The orchard and kitchen garden especially were
everywhere spoken of, being famous for the finest
fruit and vegetables in the country. For the
rest, there was no park, only a small wood. The
avenue of old limes, a vault of foliage three
hundred metres long, reaching from the gate to the
porch, was one of the curiosities of this bare
plain, on which one could count the large trees
between Marchiennes and Beaugnies.
On that morning the Grégoires got up at
eight o'clock. Usually they never stirred until
an hour later, being heavy sleepers; but last
night's tempest had disturbed them. And while her
husband had gone at once to see if the wind had
made any havoc, Madame Grégoire went down
to the kitchen in her slippers and flannel
dressing-gown. She was short and stout, about
fifty-eight years of age, and retained a broad,
surprised, dollish face beneath the dazzling
whiteness of her hair.
"Mélanie," she said to the cook,
"suppose you were to make the brioche this
morning, since the dough is ready. Mademoiselle
will not get up for half an hour yet, and she can
eat it with her chocolate. Eh? It will be a
surprise."
The cook, a lean old woman who had served them for
thirty years, laughed. "That's true! it
will be a famous surprise. My stove is alight,
and the oven must be hot; and then Honorine can
help me a bit."
Honorine, a girl of some twenty years, who had
been taken in as a child and brought up in the
house, now acted as housemaid. Besides these two
women, the only other servant was the coachman,
Francis, who undertook the heavy work. A gardener
and his wife were occupied with the vegetables,
the fruit, the flowers, and the poultry-yard. And
as service here was patriarchal, this little world
lived together, like one large family, on very
good terms.
Madame Grégoire, who had planned this
surprise of the brioche in bed, waited to see the
dough put in the oven.
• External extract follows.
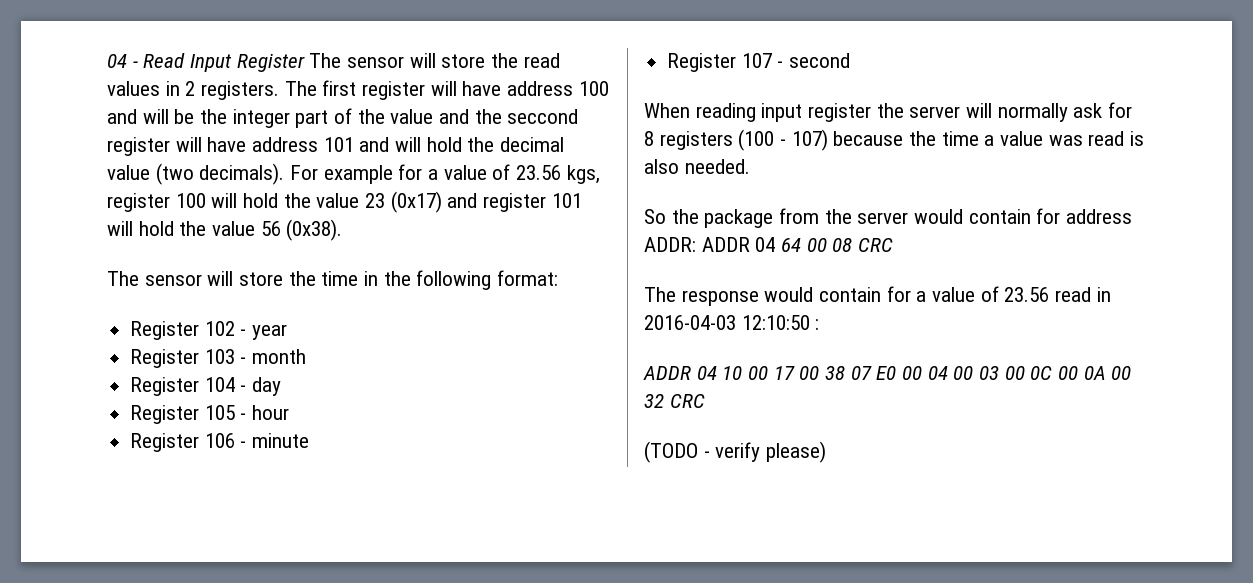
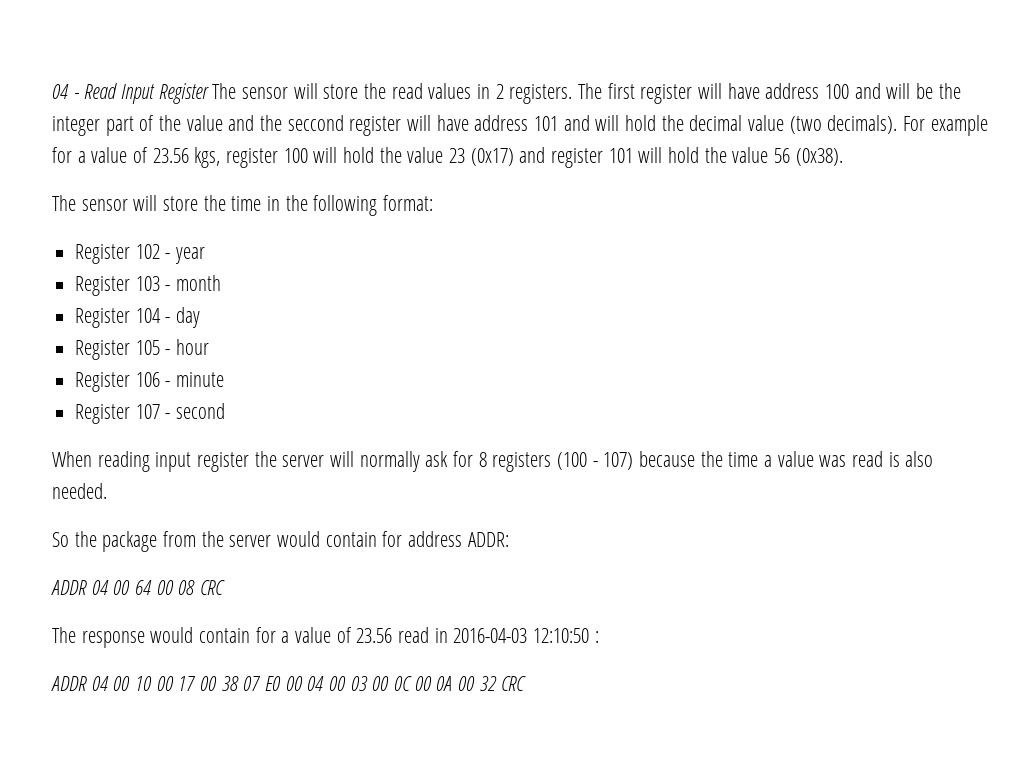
[701,237,776,252] ADDR 04 -> [51,580,131,595] // ADDR 04 00
(717, 373) none -> [113,676,131,691] 00
[644,441,827,463] // (TODO - verify please) -> (527, 683) none

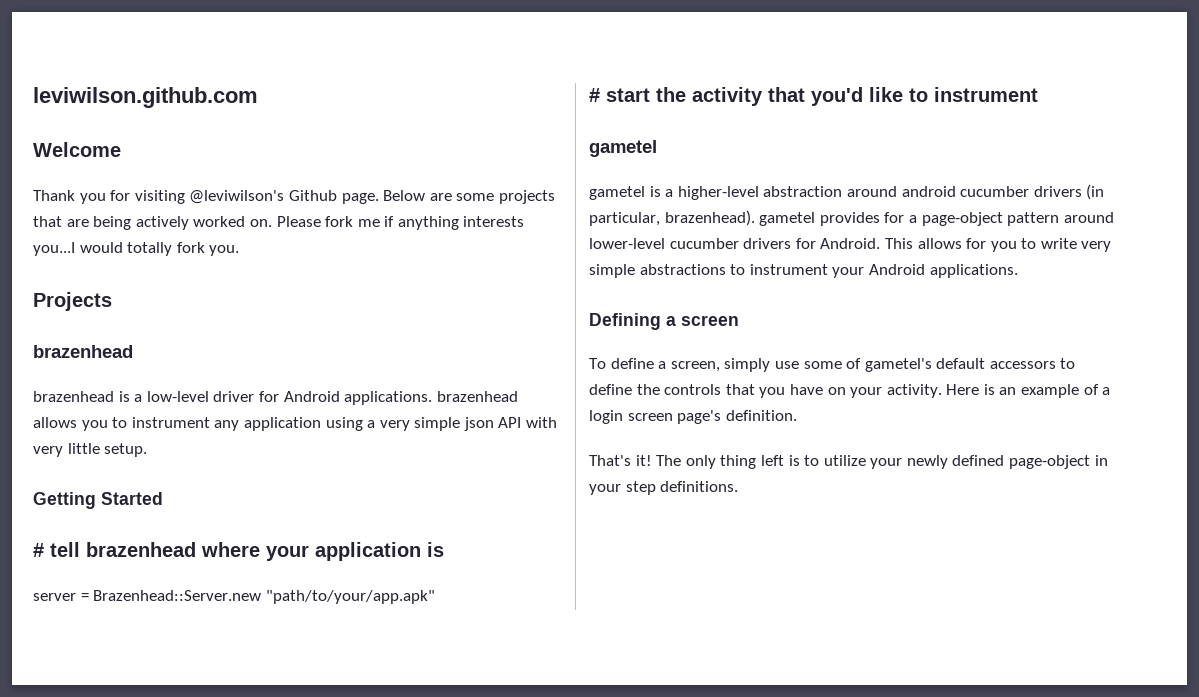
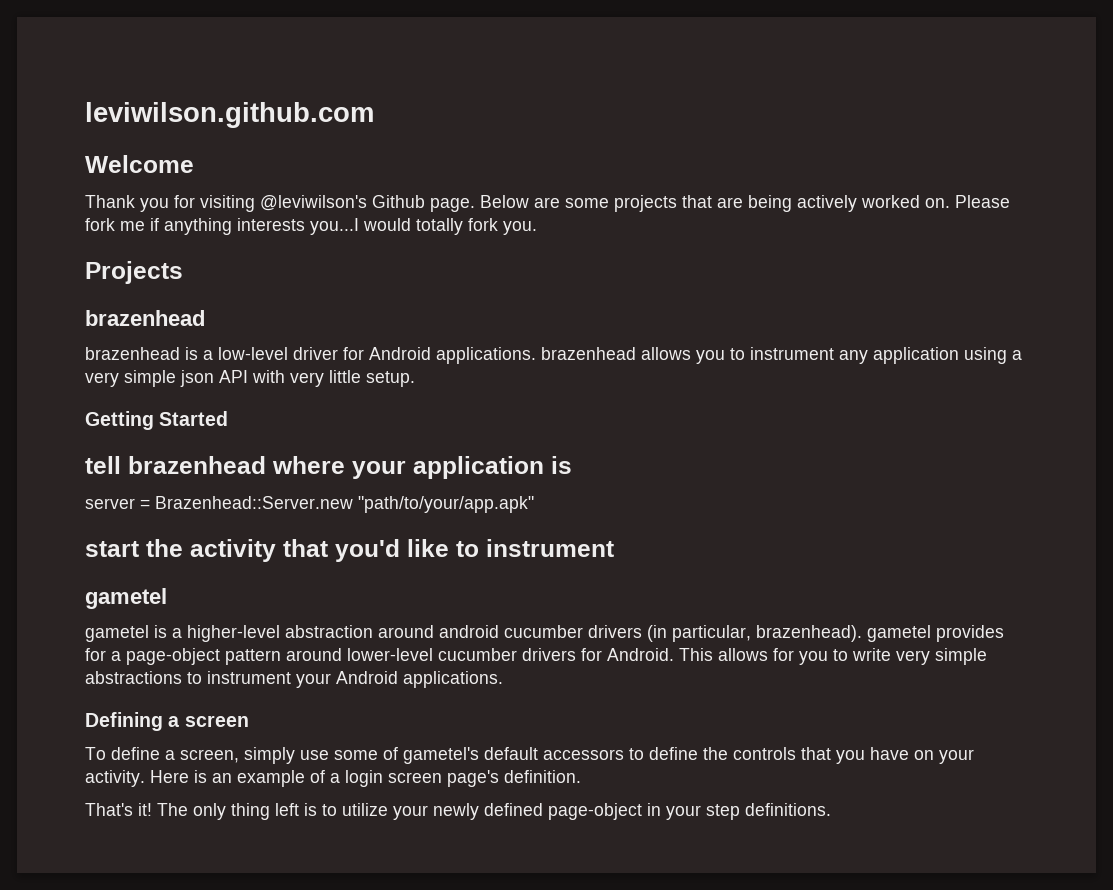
[33,543,44,557] # -> (229, 418) none
[589,88,600,102] # -> (534, 504) none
The kitchen was very
large, and one guessed it was the most important
room in the house by its extreme cleanliness and
by the arsenal of saucepans, utensils, and pots
which filled it. It gave an impression of good
feeding. Provisions abounded, hanging from hooks
or in cupboards.
"And let it be well glazed, won't you?"
Madame Grégoire said as she passed into the
dining-room.
In spite of the hot-air stove which warmed the
whole house, a coal fire enlivened this room. In
other respects it exhibited no luxury; a large
table, chairs, a mahogany sideboard; only two deep
easy-chairs betrayed a love of comfort, long happy
hours of digestion. They never went into the
drawing-room, they remained here in a family
circle.
Just then M. Grégoire came back dressed in
a thick fustian jacket; he also was ruddy for his
sixty years, with large, good-natured, honest
features beneath the snow of his curly hair. He
had seen the coachman and the gardener; there had
been no damage of importance, nothing but a fallen
chimney-pot. Every morning he liked to give a
glance round Piolaine, which was not large enough
to cause him anxiety, and from which he derived
all the happiness of ownership.
"And Cécile?" he asked,
"isn't she up yet then?"
"I can't make it out," replied his wife.
"I thought I heard her moving."
The table was set; there were three cups on the
white cloth. They sent Honorine to see what had
become of mademoiselle. But she came back
immediately, restraining her laughter, stifling
her voice, as if she were still upstairs in the
bedroom.
"Oh! if monsieur and madame could see
mademoiselle! She sleeps; oh! she sleeps like an
angel. One can't imagine it! It's a pleasure to
look at her."
The father and mother exchanged tender looks. He
said, smiling:
"Will you come and see?"
"The poor little darling!" she murmured.
"I'll come." And they went up together.
The room was the only luxurious one in the house.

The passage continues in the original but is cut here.